Stain-free Gram staining classification of pathogens via single-cell Raman spectroscopy combined with machine learning†
Abstract
Gram staining (GS) is one of the routine microbiological operations to classify bacteria based on the cell wall structure. Accurate GS classification of pathogens is of great significance since it helps correct administration of antimicrobial treatment. The laborious procedure and low sensitivity results related to conventional GS have resulted in reluctance among clinicians. In this study, we integrate confocal Raman spectroscopy and machine learning techniques to distinguish Gram-negative (GN) or Gram-positive (GP) bacteria.
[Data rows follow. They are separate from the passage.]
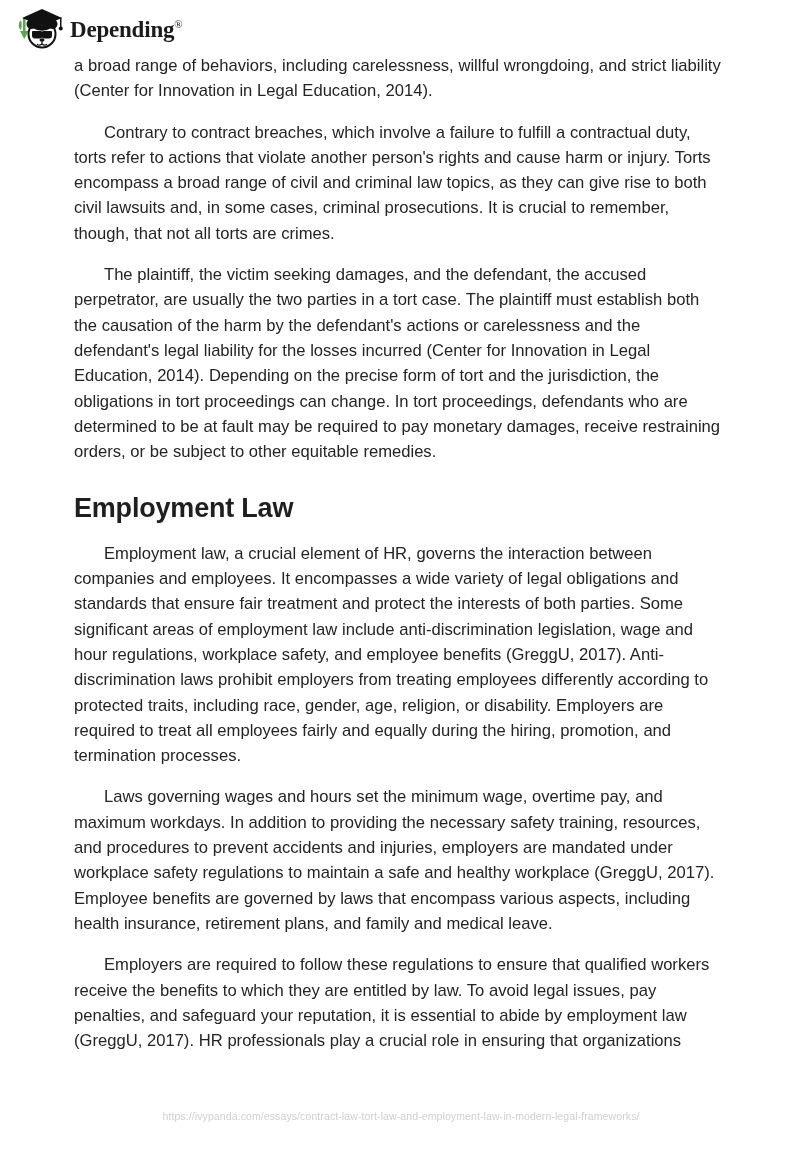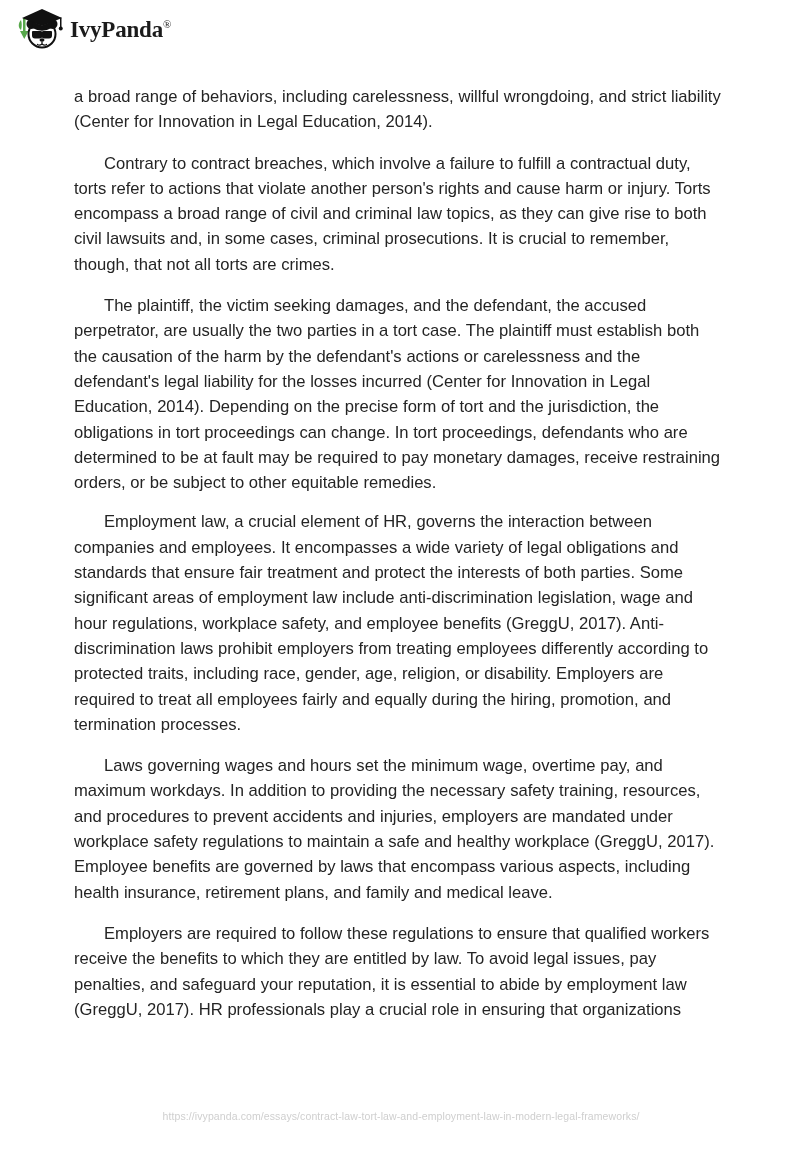--- a/index.html
+++ b/index.html
@@ -62,21 +62,21 @@
     font-size: 12.5px;
     color: #8d8d8d;
     font-family: "Liberation Sans", sans-serif;
     letter-spacing: 0.1px;
   }
 
   
   .doc-body {
     position: absolute;
     left: 74px;
-    top: 84px;
+    top: 53px;
     width: 652px;
   }
   .para {
     font-size: 16.6px;
     line-height: 25.3px;
     color: #242424;
     margin: 0 0 16px 0;
     text-align: left;
     word-spacing: 0.1px;
   }
@@ -139,33 +139,34 @@
       <rect x="47" y="55" width="10" height="3" fill="#111111"></rect>
 
       <ellipse cx="52" cy="70" rx="5" ry="3.5" fill="#111111"></ellipse>
       <path d="M52 74 v4 M52 78 q-5 4 -9 1 M52 78 q5 4 9 1" stroke="#111111" stroke-width="2.6" fill="none" stroke-linecap="round"></path>
 
       <path d="M52 8 L92 26 L52 42 L12 26 Z" fill="#111111"></path>
       <path d="M33 33 L33 46 q19 11 38 0 L71 33 L52 41 Z" fill="#111111"></path>
       <rect x="88" y="25" width="3" height="20" fill="#111111"></rect>
       <circle cx="89.5" cy="47" r="4" fill="#111111"></circle>
     </svg>
-    <span class="brand-wordmark"><span>IvyPanda</span><span class="brand-reg">®</span></span>
+    <span class="brand-wordmark"><span>Depending</span><span class="brand-reg">®</span></span>
   </div>
 
 </div>
 
 <div class="doc-body">
 
   <p class="para">a broad range of behaviors, including carelessness, willful wrongdoing, and strict liability (Center for Innovation in Legal Education, 2014).</p>
 
   <p class="para indent">Contrary to contract breaches, which involve a failure to fulfill a contractual duty, torts refer to actions that violate another person's rights and cause harm or injury. Torts encompass a broad range of civil and criminal law topics, as they can give rise to both civil lawsuits and, in some cases, criminal prosecutions. It is crucial to remember, though, that not all torts are crimes.</p>
 
   <p class="para indent tight">The plaintiff, the victim seeking damages, and the defendant, the accused perpetrator, are usually the two parties in a tort case. The plaintiff must establish both the causation of the harm by the defendant's actions or carelessness and the defendant's legal liability for the losses incurred (Center for Innovation in Legal Education, 2014). Depending on the precise form of tort and the jurisdiction, the obligations in tort proceedings can change. In tort proceedings, defendants who are determined to be at fault may be required to pay monetary damages, receive restraining orders, or be subject to other equitable remedies.</p>
 
+  <h2 class="section-heading">Employment Law</h2>
 
   <p class="para indent">Employment law, a crucial element of HR, governs the interaction between companies and employees. It encompasses a wide variety of legal obligations and standards that ensure fair treatment and protect the interests of both parties. Some significant areas of employment law include anti-discrimination legislation, wage and hour regulations, workplace safety, and employee benefits (GreggU, 2017). Anti-discrimination laws prohibit employers from treating employees differently according to protected traits, including race, gender, age, religion, or disability. Employers are required to treat all employees fairly and equally during the hiring, promotion, and termination processes.</p>
 
   <p class="para indent">Laws governing wages and hours set the minimum wage, overtime pay, and maximum workdays. In addition to providing the necessary safety training, resources, and procedures to prevent accidents and injuries, employers are mandated under workplace safety regulations to maintain a safe and healthy workplace (GreggU, 2017). Employee benefits are governed by laws that encompass various aspects, including health insurance, retirement plans, and family and medical leave.</p>
 
   <p class="para indent">Employers are required to follow these regulations to ensure that qualified workers receive the benefits to which they are entitled by law. To avoid legal issues, pay penalties, and safeguard your reputation, it is essential to abide by employment law (GreggU, 2017). HR professionals play a crucial role in ensuring that organizations</p>
 </div>
 
 <div class="page-footer">
   <div class="footer-url">https://ivypanda.com/essays/contract-law-tort-law-and-employment-law-in-modern-legal-frameworks/</div>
A single-cell Raman database including seven most common clinical pathogens (three GP strains and four GN strains) was constructed. Machine learning algorithms including the support-vector machine (SVM), k-nearest neighbors' algorithm (k-NN), gradient boosting machine (GBM), linear discriminant analysis (LDA), and t-distributed stochastic neighbor embedding (t-SNE) were trained to achieve the binary classification for GS. With such a relatively small database, the SVM model achieved the highest accuracy of 98.1%. The molecular signatures of GN and GP embedded in their Raman fingerprints were identified with hierarchical cluster analysis (HCA). The results indicated that Raman peaks for peptidoglycan and teichoic acid were the most significant factors that contributed to accurate classification. The Raman machine learning approach could greatly enhance the diagnosis of pathogenic infections.